Gerhard Morkel
- Full name: Pieter Gerhard Morkel
- Born: 15 October 1888 Somerset West, South Africa
- Died: 5 September 1963 (aged 74)
- Height: 1.82 m (6 ft 0 in)
- Weight: 80.7 kg (178 lb)

Rugby union career
- Position(s): Fullback

Provincial / State sides
- Years: Team / Apps / (Points)
- Western Province /  / ()

International career
- Years: Team / Apps / (Points)
- 1912–21: South Africa / 8 / (16)

= Gerhard Morkel =

South African rugby union player

Pieter Gerhard Morkel (15 October 1888 – 5 September 1963) was a South African international rugby union player.

Morkel was born in Somerset West and educated at Hottentots Holland High School.

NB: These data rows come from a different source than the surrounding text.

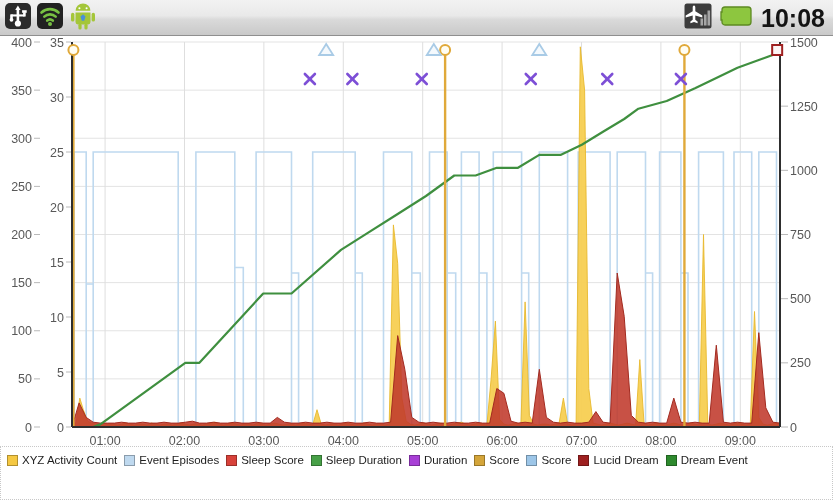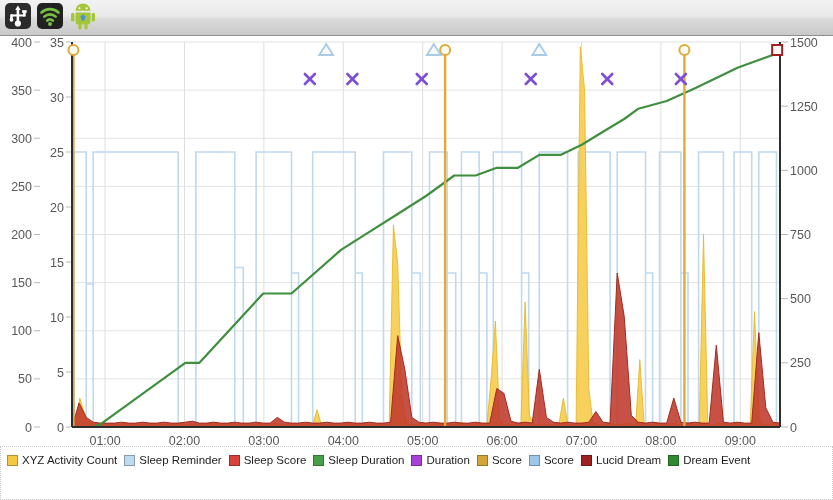--- a/index.html
+++ b/index.html
@@ -101,6 +101,30 @@
 
   </div>
 
+  <div class="sb-right">
+
+    <span class="sb-icon">
+      <svg width="30" height="30" viewBox="0 0 30 30">
+        <rect x="1.5" y="2.5" width="27" height="25" rx="2.5" fill="#3c3c3c"></rect>
+        <g fill="#b9b9b9">
+          <rect x="17.5" y="17.5" width="2.6" height="7" opacity="0.85"></rect>
+          <rect x="21.0" y="13.5" width="2.6" height="11" opacity="0.85"></rect>
+          <rect x="24.5" y="9.5" width="2.6" height="15" opacity="0.85"></rect>
+        </g>
+        <g fill="#ffffff">
+          <path d="M11.0 4.4 c0.8 0 1.3 0.9 1.3 2.2 v3.6 l7.0 4.2 v2.2 l-7.0 -2.2 v4.4 l2.3 1.7 v1.7 l-3.6 -1.1 l-3.6 1.1 v-1.7 l2.3 -1.7 v-4.4 l-7.0 2.2 v-2.2 l7.0 -4.2 v-3.6 c0 -1.3 0.5 -2.2 1.3 -2.2 z"></path>
+        </g>
+      </svg>
+    </span>
+
+    <span class="sb-icon">
+      <svg width="34" height="26" viewBox="0 0 34 26">
+        <path d="M5 4 h23 a3 3 0 0 1 3 3 v12 a3 3 0 0 1 -3 3 h-23 a3 3 0 0 1 -3 -3 v-2 h-1 v-8 h1 v-2 a3 3 0 0 1 3 -3 z" fill="#8dc63f" stroke="#5d8a22" stroke-width="1.3"></path>
+      </svg>
+    </span>
+
+    <span class="clock">10:08</span>
+  </div>
 </div>
 
 <div id="chart-area">

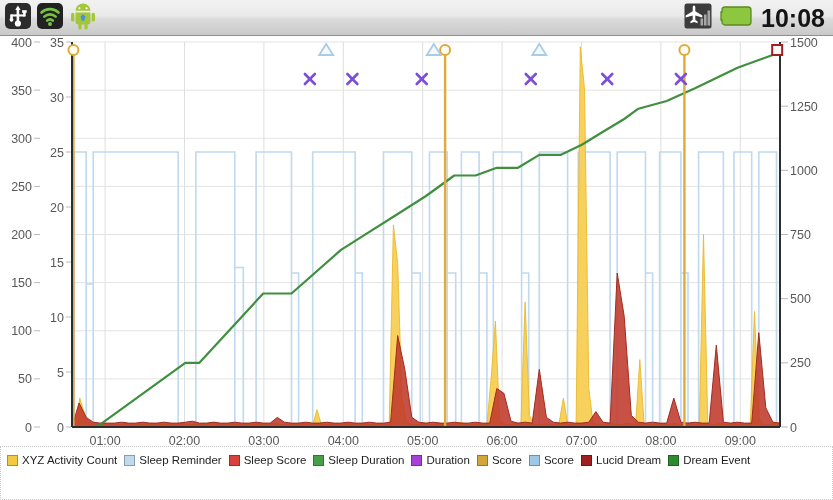--- a/index.html
+++ b/index.html
@@ -271,7 +271,7 @@
       </div>
       <div class="lg-item">
         <span class="lg-swatch" style="background: rgb(191, 217, 239);"></span>
-        <span class="lg-label">Sleep Reminder</span>
+        <span class="lg-label">Event Episodes</span>
       </div>
       <div class="lg-item">
         <span class="lg-swatch" style="background: rgb(216, 66, 58);"></span>

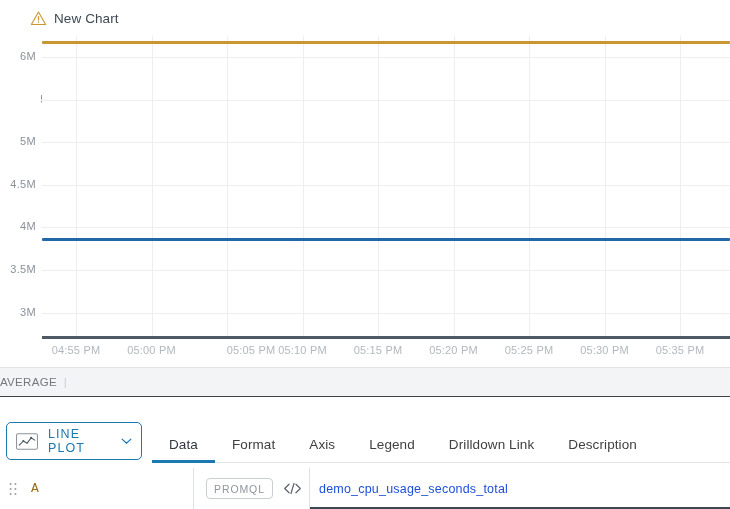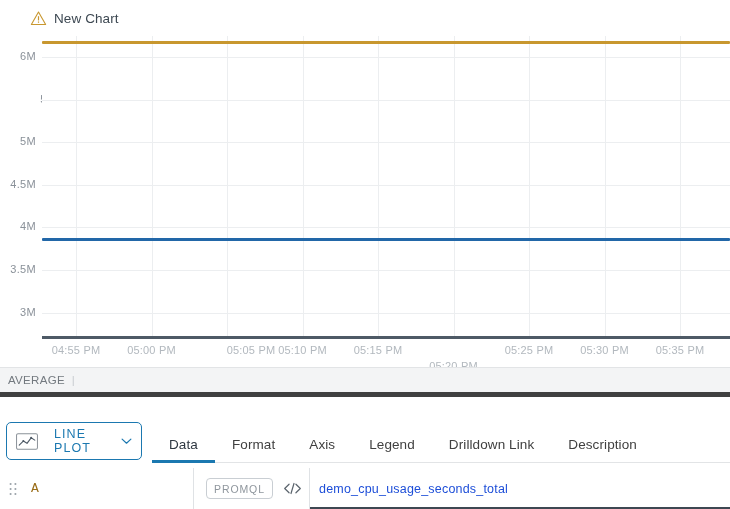--- a/index.html
+++ b/index.html
@@ -205,7 +205,7 @@
       <div class="x-tick-label" style="left: 227px; padding-left: 48px;">05:05 PM</div>
       <div class="x-tick-label" style="left: 302.5px;">05:10 PM</div>
       <div class="x-tick-label" style="left: 378px;">05:15 PM</div>
-      <div class="x-tick-label" style="left: 453.5px; margin-top: 16px;">05:20 PM</div>
+      <div class="x-tick-label" style="left: 453.5px;">05:20 PM</div>
       <div class="x-tick-label" style="left: 529px;">05:25 PM</div>
       <div class="x-tick-label" style="left: 604.5px;">05:30 PM</div>
       <div class="x-tick-label" style="left: 680px;">05:35 PM</div>

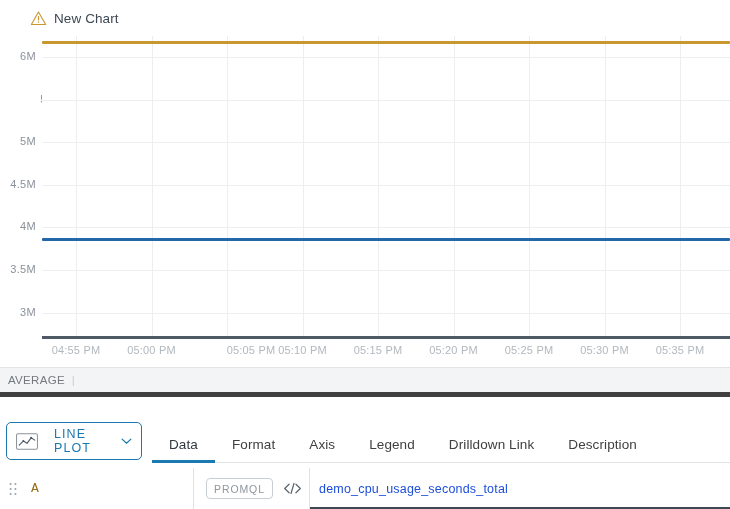--- a/index.html
+++ b/index.html
@@ -63,8 +63,8 @@
   
   #status-strip {
     position: absolute; left: 0; top: 367px; width: 730px; height: 30px;
-    background: #f3f4f5; border-top: 1px solid #e2e4e6; border-bottom: 5px solid #404040;
-    display: flex; align-items: center; padding-left: 8px;
+    background: #f3f4f5; border-top: 1px solid #e2e4e6; border-bottom: 1px solid #404040;
+    display: flex; align-items: center; padding-left: 0;
     font-size: 11.5px; color: #8f969d; text-align: right;
   }
   #status-agg { color: #73797f; letter-spacing: .3px; }

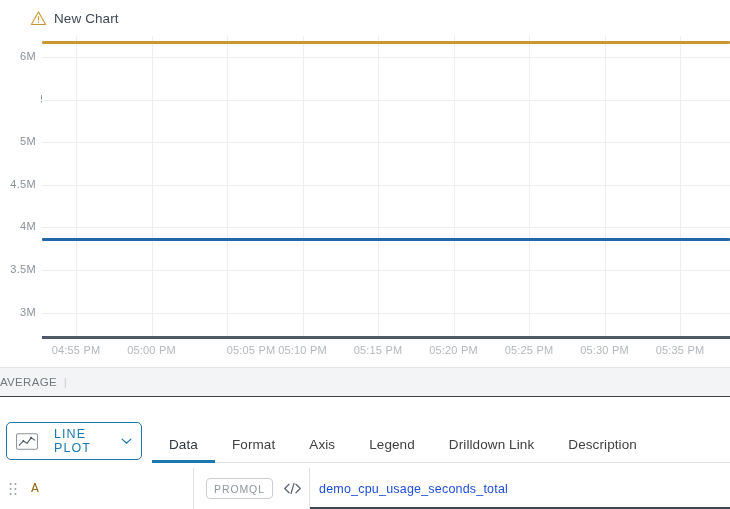--- a/index.html
+++ b/index.html
@@ -86,7 +86,7 @@
     position: absolute; left: 6px; top: 6px;
     width: 136px; height: 38px;
     border: 1px solid #1b78b0; border-radius: 5px;
-    display: flex; align-items: center; gap: 16px; padding: 0 9px;
+    display: flex; align-items: center; gap: 10px; padding: 0 9px;
     background: #ffffff; cursor: pointer;
   }
   #plot-type-icon { width: 22px; height: 17px; flex: none; display:block; }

A Western Province fullback, Morkel gained his first Springboks call up for the 1912–13 tour of Europe and appeared in all five internationals. The Springboks didn't play again until a 1921 tour of Australia and New Zealand, with Morkel retaining his place at fullback. He suffered a dislocated elbow towards the end of the Australian leg, sidelining him for several weeks, but recovered in time to play in the entire Test series against the All Blacks. In the second Test at Eden Park, Morkel won the match for the Springboks with a second half drop goal.

Morkel was the elder brother of Springboks centre Jacky Morkel.